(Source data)
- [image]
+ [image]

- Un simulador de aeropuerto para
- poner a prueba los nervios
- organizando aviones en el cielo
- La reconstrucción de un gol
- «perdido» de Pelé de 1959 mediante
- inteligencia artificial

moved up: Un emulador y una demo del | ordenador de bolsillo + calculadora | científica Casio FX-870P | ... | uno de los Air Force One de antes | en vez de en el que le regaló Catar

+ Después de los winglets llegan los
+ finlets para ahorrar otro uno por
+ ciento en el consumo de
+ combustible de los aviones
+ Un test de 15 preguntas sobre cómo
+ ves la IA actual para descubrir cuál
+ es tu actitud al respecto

| WHAT IS REQUIRED |
Scan the entries above for the string "para" and copy each line containing it.

| EXERCISE ANSWER |
- Un simulador de aeropuerto para
+ finlets para ahorrar otro uno por
+ ves la IA actual para descubrir cuál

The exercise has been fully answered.